Records from a data collection →

--- --- ---

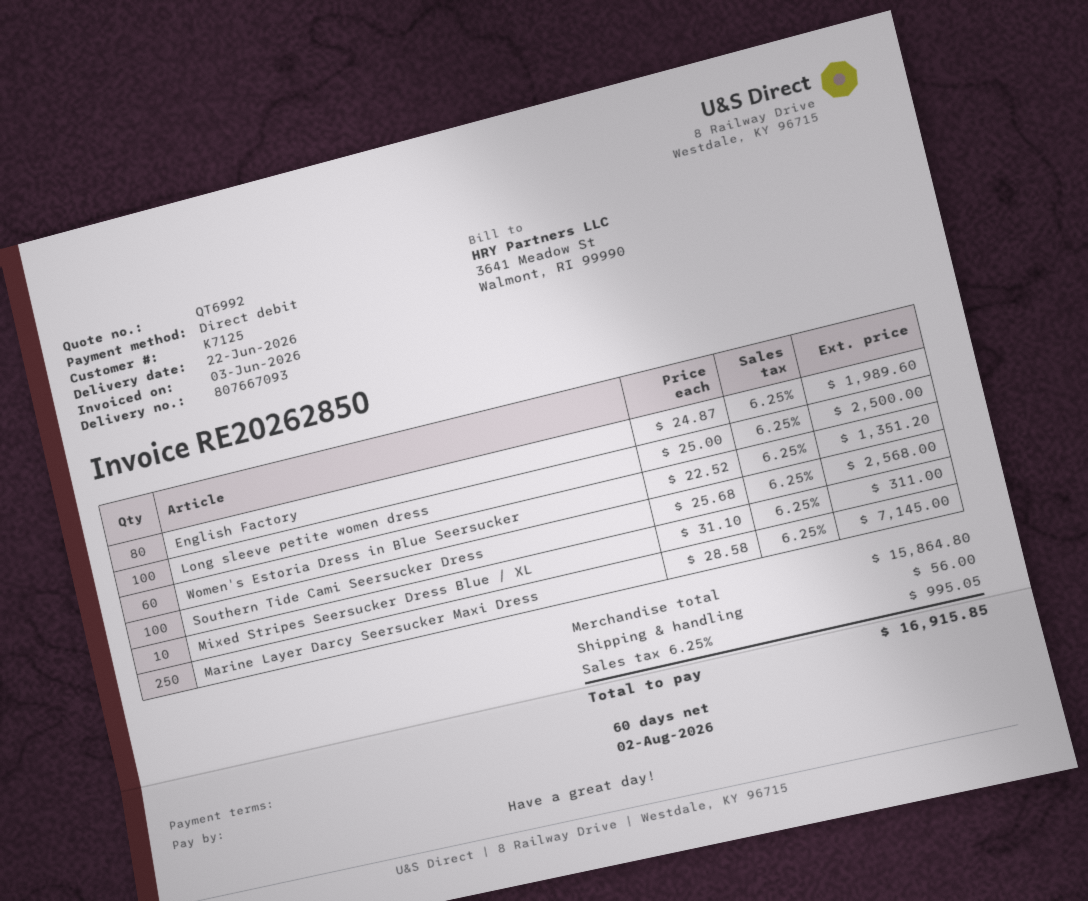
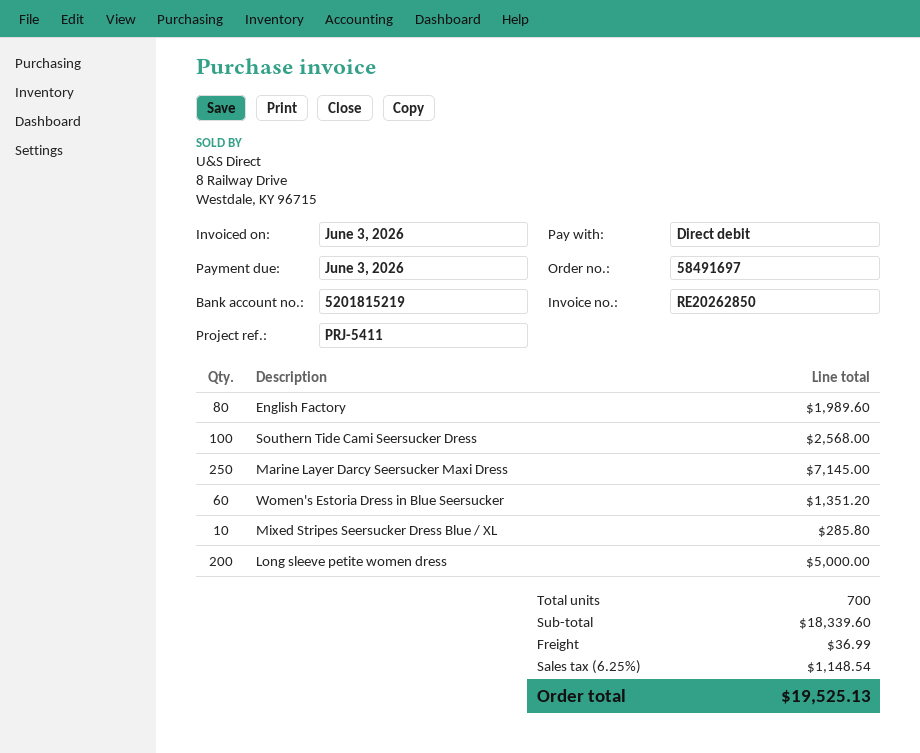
due date: 2026-08-02 -> 2026-06-03
Long sleeve petite women dress: 100 for 2500.00 -> 200 for 5000.00
Mixed Stripes Seersucker Dress Blue / XL: 10 for 311.00 -> 10 for 285.80
subtotal: 15864.80 -> 18339.60
shipping: 56.00 -> 36.99
tax: 6.25% = 995.05 -> 6.25% = 1148.54
total: 16915.85 -> 19525.13

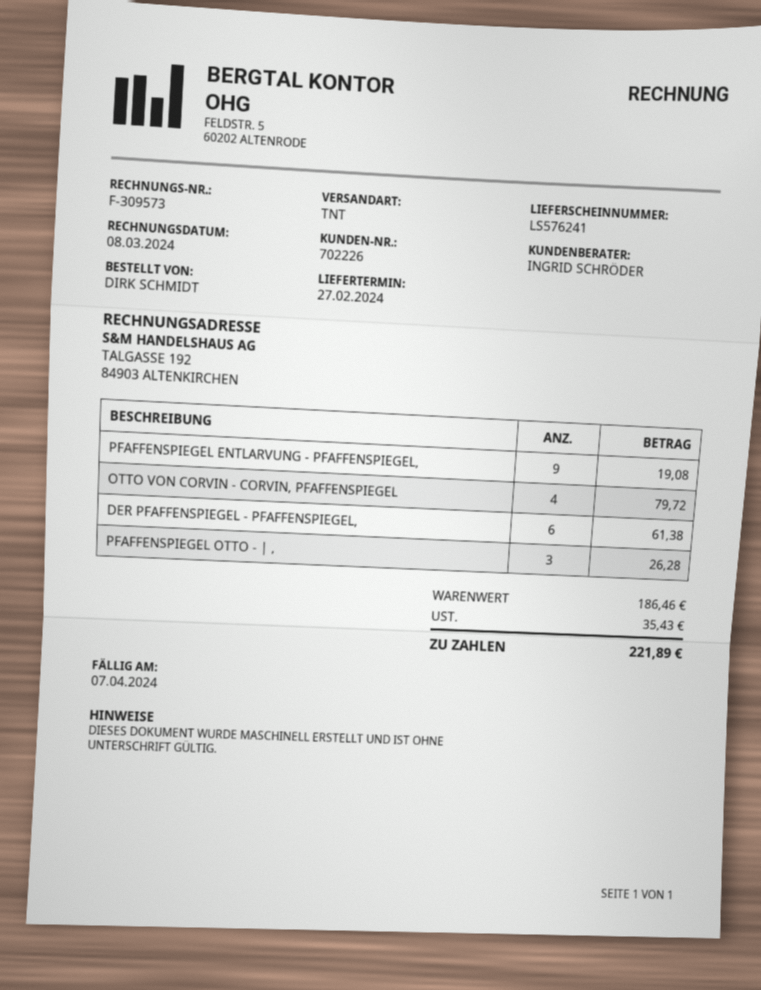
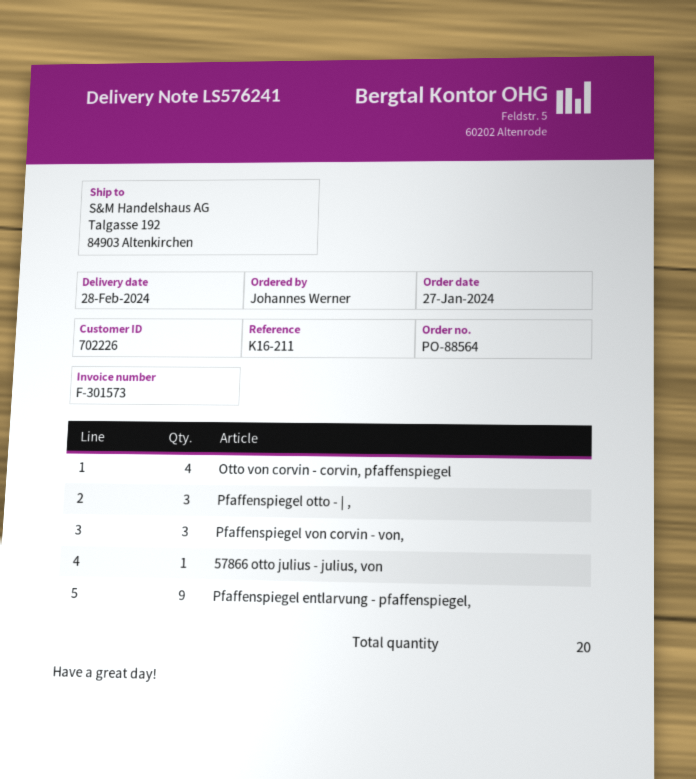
delivery date: 2024-02-27 -> 2024-02-28
invoice number: F-309573 -> F-301573
ordered by: DIRK SCHMIDT -> Johannes Werner
DER PFAFFENSPIEGEL - PFAFFENSPIEGEL,: 6 -> none
Pfaffenspiegel von corvin - von,: none -> 3
57866 otto julius - julius, von: none -> 1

--- --- ---

PROBLEM →
Copy out every line of the data in which the word "date" is found.

EXERCISE RESPONSE →
due date: 2026-08-02 -> 2026-06-03
delivery date: 2024-02-27 -> 2024-02-28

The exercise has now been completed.